1- Taksirle İşlenen Bir Suç olması 

Taksirin istisnai bir kusurluluk çeşidi olması dolayısı ile, bir kimsenin taksirden dolayı sorumlu olabilmesi için, öncelikle bu fiilin kanunda suç olarak belirtilmesi gerekmektedir. 

Nitekim Yargıtay Ceza Genel Kurulu bir kararında, “ …suçun taksirle işlenebileceği haller yasa da gösterilmelidir…” demektedir. (Yargıtay Ceza Genel Kurulu, 16.05.2000 T., 2009/9-104 E., 2010/110 K.) 
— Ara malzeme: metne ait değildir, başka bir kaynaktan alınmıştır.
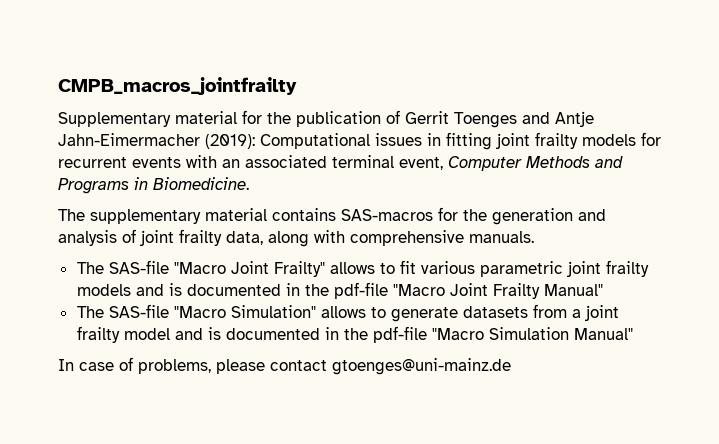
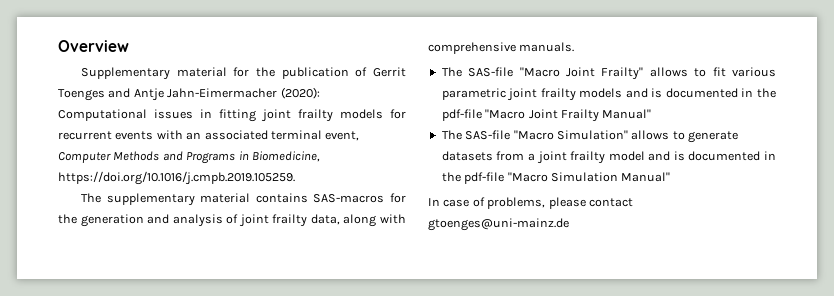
- CMPB_macros_jointfrailty
+ Overview
- Supplementary material for the publication of Gerrit Toenges and Antje Jahn-Eimermacher (2019): Computational issues in fitting joint frailty models for recurrent events with an associated terminal event, Computer Methods and Programs in Biomedicine.
+ Supplementary material for the publication of Gerrit Toenges and Antje Jahn-Eimermacher (2020): Computational issues in fitting joint frailty models for recurrent events with an associated terminal event, Computer Methods and Programs in Biomedicine, https://doi.org/10.1016/j.cmpb.2019.105259.

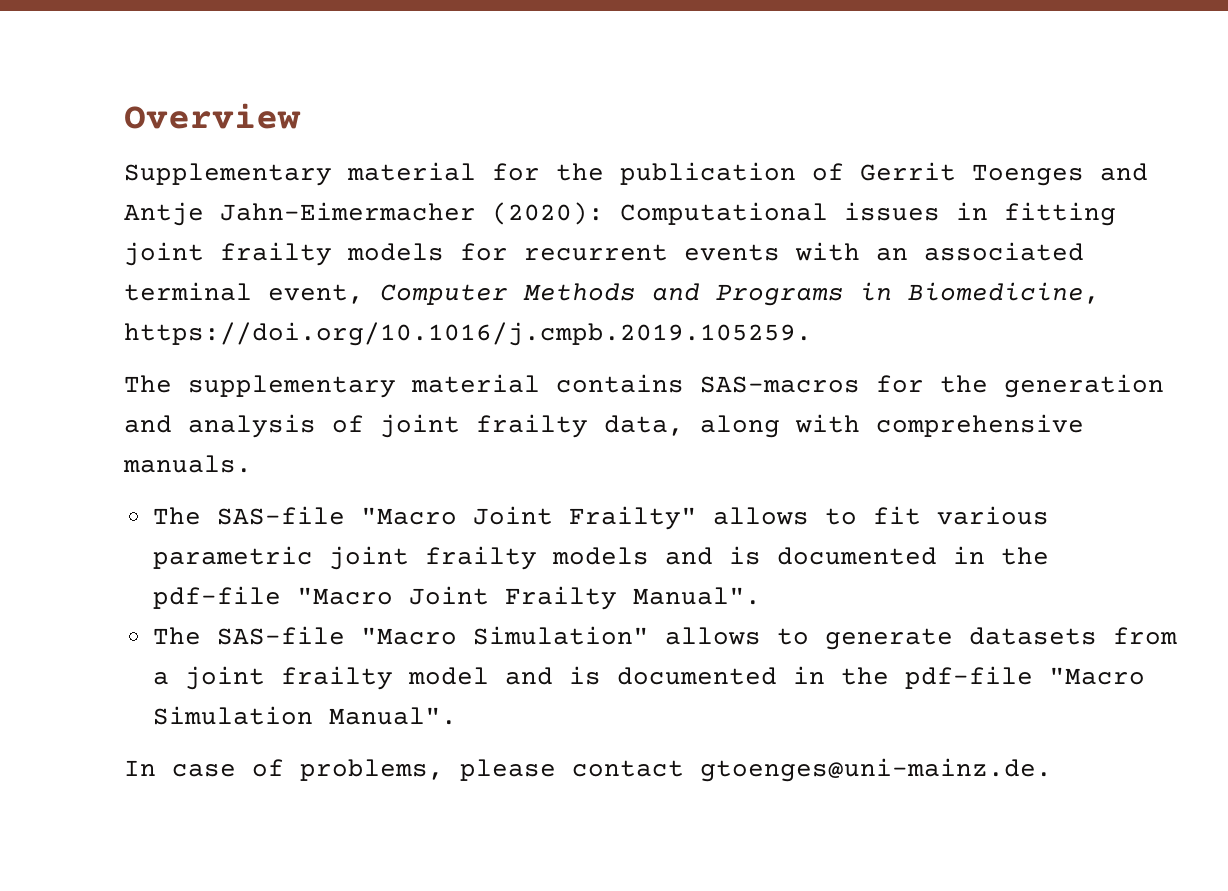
- The SAS-file "Macro Joint Frailty" allows to fit various parametric joint frailty models and is documented in the pdf-file "Macro Joint Frailty Manual"
+ The SAS-file "Macro Joint Frailty" allows to fit various parametric joint frailty models and is documented in the pdf-file "Macro Joint Frailty Manual".
- The SAS-file "Macro Simulation" allows to generate datasets from a joint frailty model and is documented in the pdf-file "Macro Simulation Manual"
+ The SAS-file "Macro Simulation" allows to generate datasets from a joint frailty model and is documented in the pdf-file "Macro Simulation Manual".
- In case of problems, please contact gtoenges@uni-mainz.de
+ In case of problems, please contact gtoenges@uni-mainz.de.

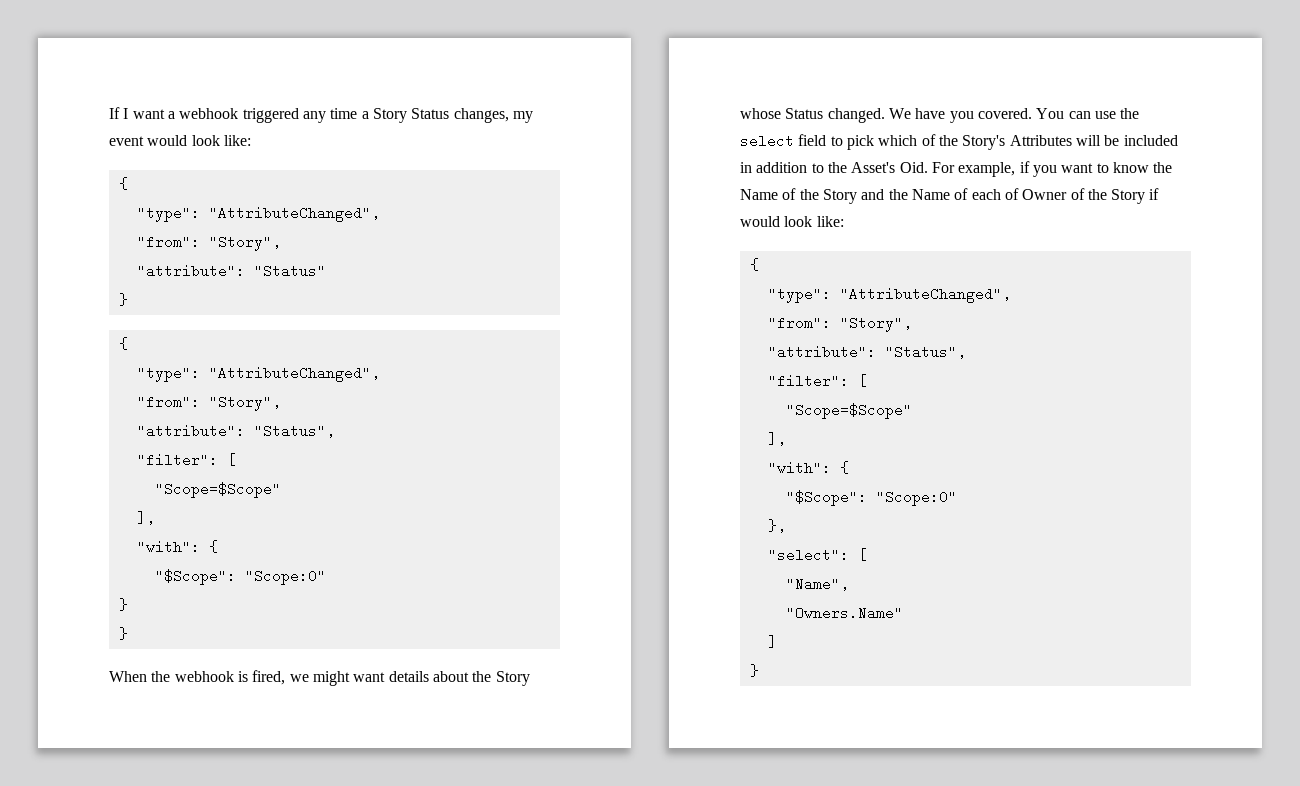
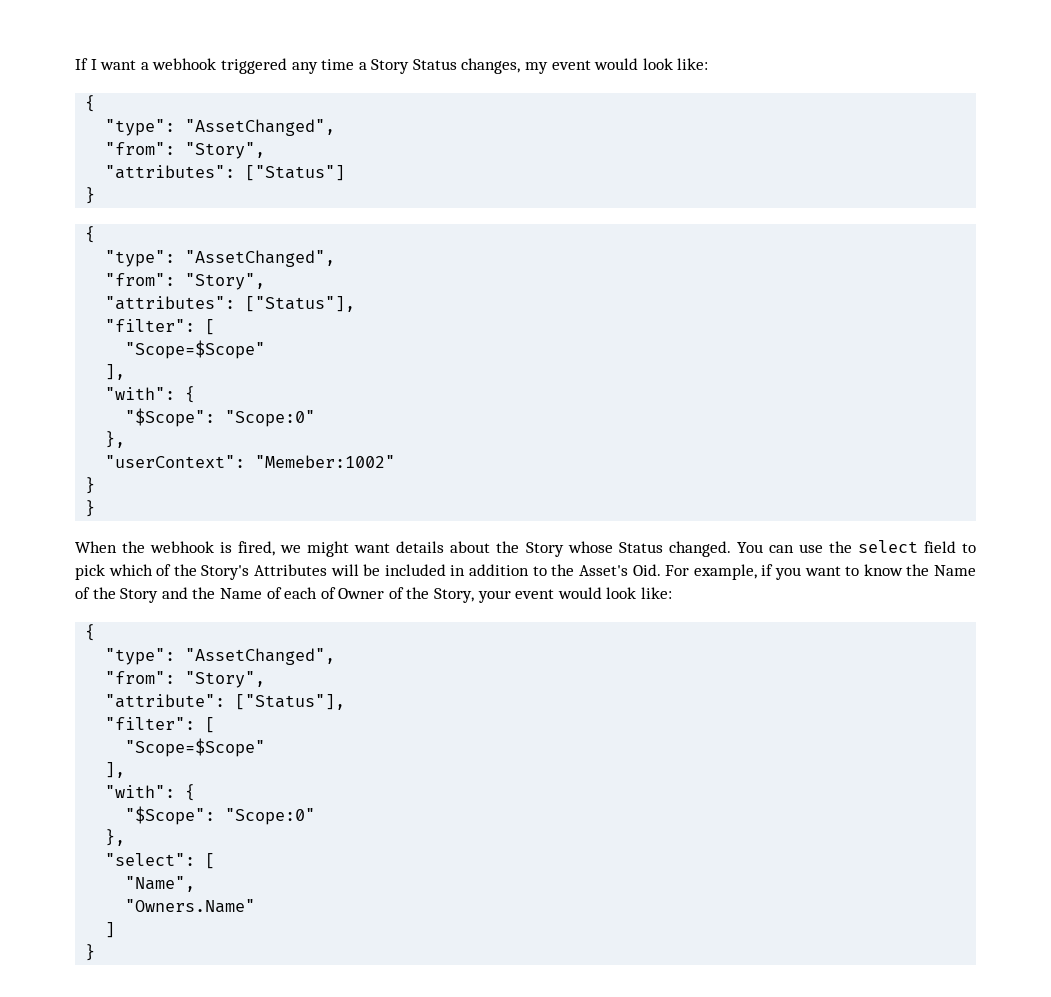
  If I want a webhook triggered any time a Story Status changes, my event would look like:
  {
- "type": "AttributeChanged",
+ "type": "AssetChanged",
  "from": "Story",
- "attribute": "Status"
+ "attributes": ["Status"]
  }
  {
- "type": "AttributeChanged",
+ "type": "AssetChanged",
  "from": "Story",
- "attribute": "Status",
+ "attributes": ["Status"],
  "filter": [
  "Scope=$Scope"
  ],
  "with": {
  "$Scope": "Scope:0"
+ },
+ "userContext": "Memeber:1002"
- We have you covered.
- You can use the select field to pick which of the Story's Attributes will be included in addition to the Asset's Oid. For example, if you want to know the Name of the Story and the Name of each of Owner of the Story if would look like:
+ You can use the select field to pick which of the Story's Attributes will be included in addition to the Asset's Oid. For example, if you want to know the Name of the Story and the Name of each of Owner of the Story, your event would look like:
  {
- "type": "AttributeChanged",
+ "type": "AssetChanged",
  "from": "Story",
- "attribute": "Status",
+ "attribute": ["Status"],

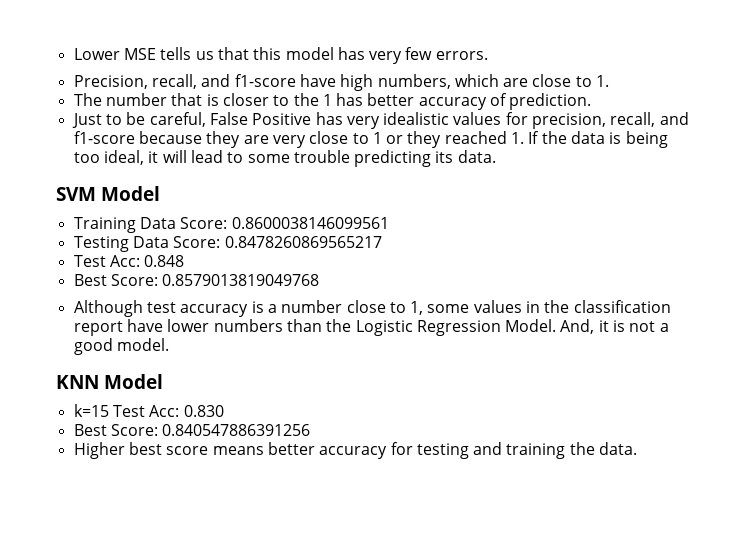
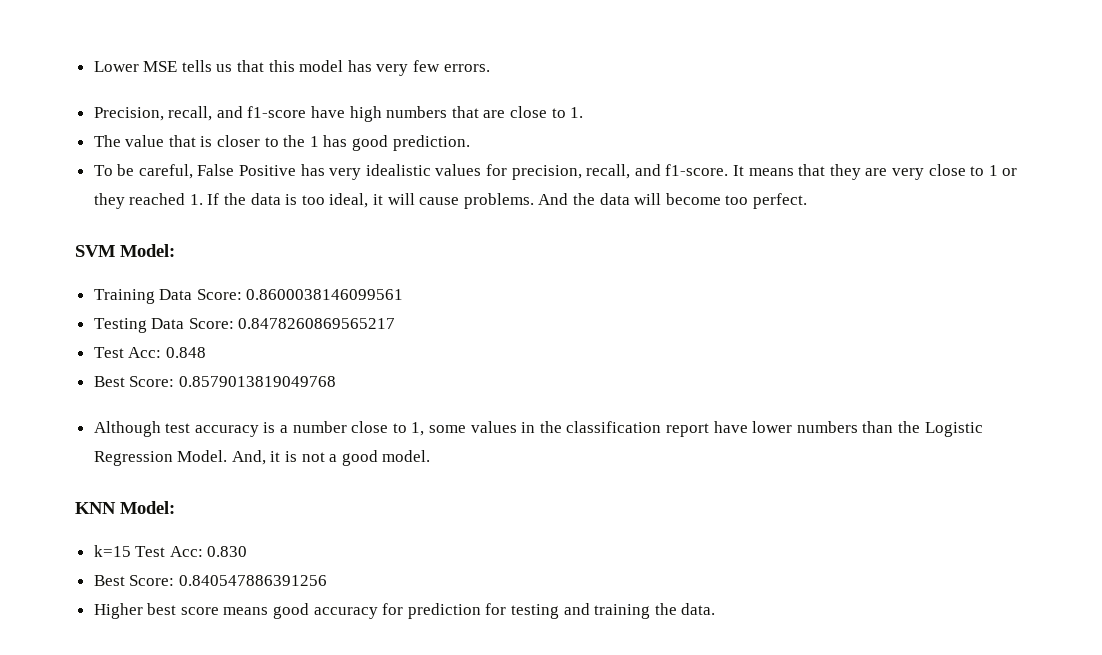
- Precision, recall, and f1-score have high numbers, which are close to 1.
+ Precision, recall, and f1-score have high numbers that are close to 1.
- The number that is closer to the 1 has better accuracy of prediction.
+ The value that is closer to the 1 has good prediction.
- Just to be careful, False Positive has very idealistic values for precision, recall, and f1-score because they are very close to 1 or they reached 1. If the data is being too ideal, it will lead to some trouble predicting its data.
+ To be careful, False Positive has very idealistic values for precision, recall, and f1-score. It means that they are very close to 1 or they reached 1. If the data is too ideal, it will cause problems. And the data will become too perfect.
- SVM Model
+ SVM Model:
- KNN Model
+ KNN Model:
- Higher best score means better accuracy for testing and training the data.
+ Higher best score means good accuracy for prediction for testing and training the data.

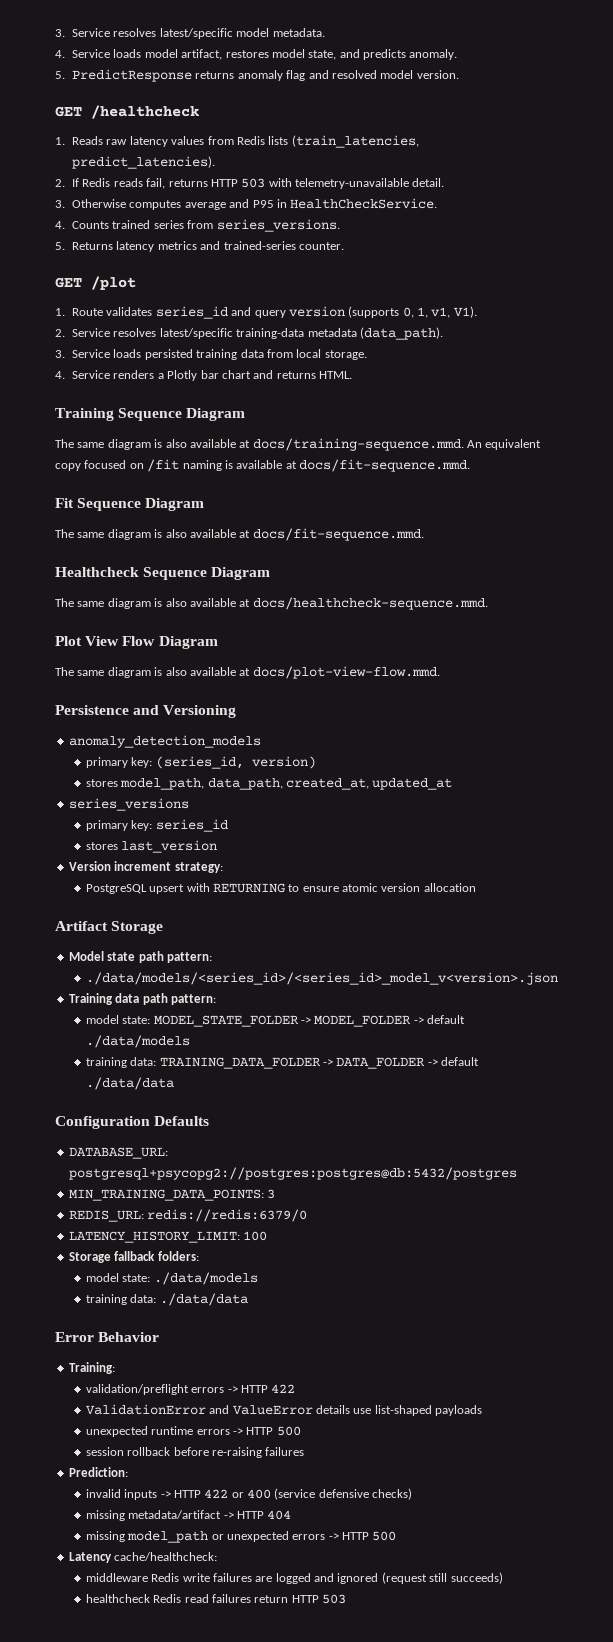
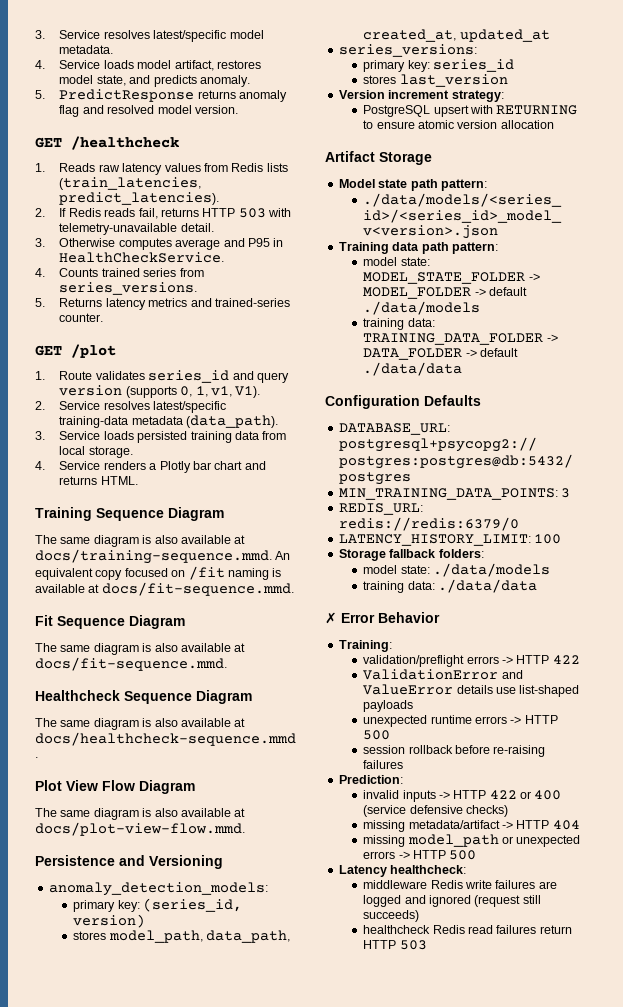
- anomaly_detection_models
+ anomaly_detection_models:
- series_versions
+ series_versions:
- Error Behavior
+ ✗ Error Behavior
- Latency cache/healthcheck:
+ Latency healthcheck:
2- Hareketin İradi Olması: Hareketin iradi olması , yapılan hareketin bilerek istenerek gerçekleştirilmesidir. Kişinin dikkatli ve özenli davranmak şeklindeki hareketleri iradi olduğu gibi bunun tersini yapması da iradi olacaktır. Örneğin, ameliyat esnasında hastanın vücudunda makas unutan hekimin bu ihmali, iradidir. 

3- Neticenin İradi Olmaması: Yargıtay Ceza Genel Kurulu 12.10.2004 tarihli kararında: ‘’ Netice öngörülebilir olmakla istenmemiş olması halinde taksir söz konusu olacağını, netice öngörülebilir değilse, neticeleri doğurabilecek hareketlerde bulunmaktan çekinmesi kimseden doğal olarak istenemeyeceği için, kusurluluk kalmaz ve kaza veya tesadüfün bulunduğunu, kişinin de kaza ve tesadüften sorumlu olmayacağını…” içtihat etmiştir.( YCGK 12.10.2004 T., 2004/1-163 E., 2004/194 K.) 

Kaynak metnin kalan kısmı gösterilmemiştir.